Pyrame, sorti plus tard, remarque les traces de la bête féroce profondément
empreintes sur le sable. La pâleur couvre son front. Bientôt il aperçoit aussi le
voile de Thisbé teint de sang : « La même nuit, dit‑il, verra mourir deux amants ;
et cependant, Thisbé méritait une longue vie ! Le criminel, c'est moi. Oui, infortunée, c'est moi qui t'ai perdue, moi qui t'ai conseillé de venir, la nuit, dans ces
lieux redoutables ; et je ne m'y suis point rendu le premier ! Ah ! mettez mon
corps en lambeaux et déchirez sous vos cruelles morsures mon cœur coupable,
lions qui habitez ce roc sauvage. Mais le lâche seul désire la mort. » À ces mots,
il emporte le voile de Thisbé, le dépose à l'ombre de l'arbre désigné, et, couvrant
ce vêtement chéri de ses larmes et de ses baisers, il s'écrie : « Reçois aussi mon
sang ! » Aussitôt il plonge dans son cœur le fer dont il est armé, et, en mourant,
le retire de sa blessure encore fumante. Il tombe à la renverse, et son sang jaillit
dans les airs. Ainsi le tuyau de plomb, quand il est fendu, lance en jets élevés l'eau
qui s'échappe en sifflant par l'étroite ouverture. Les fruits de l'arbre, teints par
cette pluie de sang, deviennent noirs, et sa racine, qui en est humectée, rougit la
mûre suspendue à ses rameaux.
Thisbé n'est pas encore libre de toute crainte ; et cependant, pour ne pas
causer à son amant une attente trompeuse, elle revient et le cherche avec ardeur.
Elle brûle de lui raconter les terribles dangers qu'elle a courus. Elle reconnaît
le lieu ; mais le changement survenu dans l'arbre et dans la couleur du fruit
lui cause de l'incertitude. Elle hésite, ne sachant plus si c'est le même arbre.
Soudain elle aperçoit un corps palpitant sur la terre ensanglantée. Elle recule,
plus pâle que l'albâtre, et frémit comme la mer quand un souffle léger en ride la
surface. Bientôt, reconnaissant l'objet de son amour, elle frappe sa poitrine de
coups affreux qui résonnent au loin, s'arrache les cheveux, presse Pyrame dans
ses bras, pleure sur sa blessure, et mêle ses larmes avec son sang. Puis, imprimant
des baisers sur son front glacé : « Pyrame, s'écrie‑t‑elle, quel malheur t'a ravi
à ma tendresse ? Pyrame, réponds‑moi. Cher ami, c'est Thisbé qui t'appelle.

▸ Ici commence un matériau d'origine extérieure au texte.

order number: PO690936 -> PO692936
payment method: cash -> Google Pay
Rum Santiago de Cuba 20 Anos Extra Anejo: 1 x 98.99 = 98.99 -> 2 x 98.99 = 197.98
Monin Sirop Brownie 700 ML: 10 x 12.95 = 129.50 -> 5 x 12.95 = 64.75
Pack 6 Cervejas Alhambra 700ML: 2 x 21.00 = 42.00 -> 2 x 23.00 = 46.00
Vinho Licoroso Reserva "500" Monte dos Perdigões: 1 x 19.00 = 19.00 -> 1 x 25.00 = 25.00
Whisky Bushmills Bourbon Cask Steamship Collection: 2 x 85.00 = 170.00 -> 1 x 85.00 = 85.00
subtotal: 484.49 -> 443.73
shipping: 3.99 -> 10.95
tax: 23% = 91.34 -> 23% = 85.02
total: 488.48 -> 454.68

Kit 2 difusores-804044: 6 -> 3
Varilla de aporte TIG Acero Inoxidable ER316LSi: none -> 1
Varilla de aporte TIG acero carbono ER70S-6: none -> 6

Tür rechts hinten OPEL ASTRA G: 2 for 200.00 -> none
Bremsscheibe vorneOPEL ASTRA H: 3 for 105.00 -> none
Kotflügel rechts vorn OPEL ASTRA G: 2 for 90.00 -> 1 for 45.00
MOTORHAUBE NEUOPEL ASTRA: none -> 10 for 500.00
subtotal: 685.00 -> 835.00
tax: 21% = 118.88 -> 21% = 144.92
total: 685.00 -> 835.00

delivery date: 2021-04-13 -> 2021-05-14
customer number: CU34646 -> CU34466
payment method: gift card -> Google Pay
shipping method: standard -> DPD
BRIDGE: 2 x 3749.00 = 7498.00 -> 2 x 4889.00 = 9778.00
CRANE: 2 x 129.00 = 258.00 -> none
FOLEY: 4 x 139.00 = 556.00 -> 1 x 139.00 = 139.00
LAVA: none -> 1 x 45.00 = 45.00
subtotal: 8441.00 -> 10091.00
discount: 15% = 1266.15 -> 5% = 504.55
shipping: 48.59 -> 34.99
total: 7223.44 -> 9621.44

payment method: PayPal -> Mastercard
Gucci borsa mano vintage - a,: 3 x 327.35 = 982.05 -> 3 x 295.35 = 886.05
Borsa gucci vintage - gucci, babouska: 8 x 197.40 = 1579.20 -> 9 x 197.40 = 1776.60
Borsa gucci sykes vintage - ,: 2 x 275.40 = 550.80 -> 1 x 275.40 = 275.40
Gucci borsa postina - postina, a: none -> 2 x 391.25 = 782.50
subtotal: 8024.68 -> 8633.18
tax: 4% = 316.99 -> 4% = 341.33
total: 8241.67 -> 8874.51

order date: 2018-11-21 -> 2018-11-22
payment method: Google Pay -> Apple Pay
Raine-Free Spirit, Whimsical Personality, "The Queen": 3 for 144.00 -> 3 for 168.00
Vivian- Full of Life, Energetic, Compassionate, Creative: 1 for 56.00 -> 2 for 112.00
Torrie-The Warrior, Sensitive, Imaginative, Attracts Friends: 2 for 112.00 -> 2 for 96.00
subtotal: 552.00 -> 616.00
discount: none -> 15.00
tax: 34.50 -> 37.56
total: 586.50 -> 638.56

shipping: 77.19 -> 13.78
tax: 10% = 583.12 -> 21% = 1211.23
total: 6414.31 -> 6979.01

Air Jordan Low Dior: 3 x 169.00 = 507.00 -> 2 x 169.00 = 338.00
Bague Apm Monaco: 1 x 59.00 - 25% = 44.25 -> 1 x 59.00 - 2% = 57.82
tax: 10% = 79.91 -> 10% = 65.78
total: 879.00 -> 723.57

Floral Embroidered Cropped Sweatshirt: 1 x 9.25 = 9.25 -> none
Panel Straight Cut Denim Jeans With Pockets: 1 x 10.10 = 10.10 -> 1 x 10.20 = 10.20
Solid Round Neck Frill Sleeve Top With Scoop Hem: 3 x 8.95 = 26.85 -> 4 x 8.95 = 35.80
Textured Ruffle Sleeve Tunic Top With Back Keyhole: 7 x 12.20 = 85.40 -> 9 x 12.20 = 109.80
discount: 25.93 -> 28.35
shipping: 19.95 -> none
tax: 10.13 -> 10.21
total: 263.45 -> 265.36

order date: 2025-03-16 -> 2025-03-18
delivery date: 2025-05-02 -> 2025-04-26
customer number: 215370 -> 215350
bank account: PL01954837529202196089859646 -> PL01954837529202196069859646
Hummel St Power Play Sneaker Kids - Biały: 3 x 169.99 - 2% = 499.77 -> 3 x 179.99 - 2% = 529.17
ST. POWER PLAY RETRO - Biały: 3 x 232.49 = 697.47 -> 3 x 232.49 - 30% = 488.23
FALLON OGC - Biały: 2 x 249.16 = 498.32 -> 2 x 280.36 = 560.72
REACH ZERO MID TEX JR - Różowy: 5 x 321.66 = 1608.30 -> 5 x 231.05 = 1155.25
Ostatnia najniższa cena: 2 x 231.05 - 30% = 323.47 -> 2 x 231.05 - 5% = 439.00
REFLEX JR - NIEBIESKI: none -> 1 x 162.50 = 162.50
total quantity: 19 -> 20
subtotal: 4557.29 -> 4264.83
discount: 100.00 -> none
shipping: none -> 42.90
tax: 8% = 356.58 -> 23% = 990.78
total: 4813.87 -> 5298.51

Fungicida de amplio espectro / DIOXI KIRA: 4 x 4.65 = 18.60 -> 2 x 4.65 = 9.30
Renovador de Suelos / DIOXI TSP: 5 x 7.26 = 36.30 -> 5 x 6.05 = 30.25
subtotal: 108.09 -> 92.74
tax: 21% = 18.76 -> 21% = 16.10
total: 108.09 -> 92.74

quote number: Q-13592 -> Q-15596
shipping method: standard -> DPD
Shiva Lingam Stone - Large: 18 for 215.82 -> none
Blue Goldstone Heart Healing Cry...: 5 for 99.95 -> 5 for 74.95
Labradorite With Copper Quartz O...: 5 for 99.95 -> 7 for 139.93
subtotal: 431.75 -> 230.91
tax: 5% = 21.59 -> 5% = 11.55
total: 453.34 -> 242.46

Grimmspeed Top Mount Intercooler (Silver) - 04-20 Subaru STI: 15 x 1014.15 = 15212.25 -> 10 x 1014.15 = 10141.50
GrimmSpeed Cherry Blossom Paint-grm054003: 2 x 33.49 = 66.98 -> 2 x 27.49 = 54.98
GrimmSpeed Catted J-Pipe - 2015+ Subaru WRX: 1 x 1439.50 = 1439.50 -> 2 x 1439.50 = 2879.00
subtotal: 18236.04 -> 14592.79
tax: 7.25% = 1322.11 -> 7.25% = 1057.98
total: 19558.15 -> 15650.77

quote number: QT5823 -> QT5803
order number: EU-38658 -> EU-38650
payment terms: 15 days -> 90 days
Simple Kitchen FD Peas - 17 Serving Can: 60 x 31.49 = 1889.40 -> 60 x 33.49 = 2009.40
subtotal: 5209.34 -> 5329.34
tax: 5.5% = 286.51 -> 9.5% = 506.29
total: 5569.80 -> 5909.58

Entends sa voix et relève la tête. » Au nom de Thisbé, il ouvre ses paupières déjà
appesanties par la mort, revoit son amante, et les referme. Thisbé reconnaît son
voile, et voit le fourreau d'ivoire sans son épée : « Ah ! dit‑elle, c'est par amour
pour moi que tu t'es donné la mort, infortuné ! Moi aussi, j'ai un bras assez
courageux pour trouver le trépas4. Oui, l'amour me donnera assez de force pour
me percer d'un glaive. Je te suivrai. On dira : Elle fut la cause déplorable de sa
perte et l'accompagna dans le tombeau. Hélas ! la mort seule pouvait t'éloigner
de moi ; elle ne le pourra plus. Ah ! du moins exaucez cette prière, vous trop
malheureux parents de Thisbé et de Pyrame.
L'amour et la dernière heure les ont enfin réunis.
Ne leur enviez pas le bonheur de reposer sous la
même tombe. Et toi, arbre dont les rameaux ne
couvrent maintenant que les restes de Pyrame,
et qui vas bientôt couvrir aussi les miens, porte
toujours les marques de notre trépas. Que tes
fruits, emblème de deuil, attestent à jamais que
deux amants t'ont baigné de leur sang ! » Elle
dit, et enfonce dans son cœur la pointe de l'épée
toute fumante encore du sang de Pyrame.
Leurs vœux furent entendus des dieux et
de leurs parents. Le fruit de l'arbre, parvenu
à sa maturité, prit la couleur du sang, et leurs
cendres furent enfermées dans la même urne.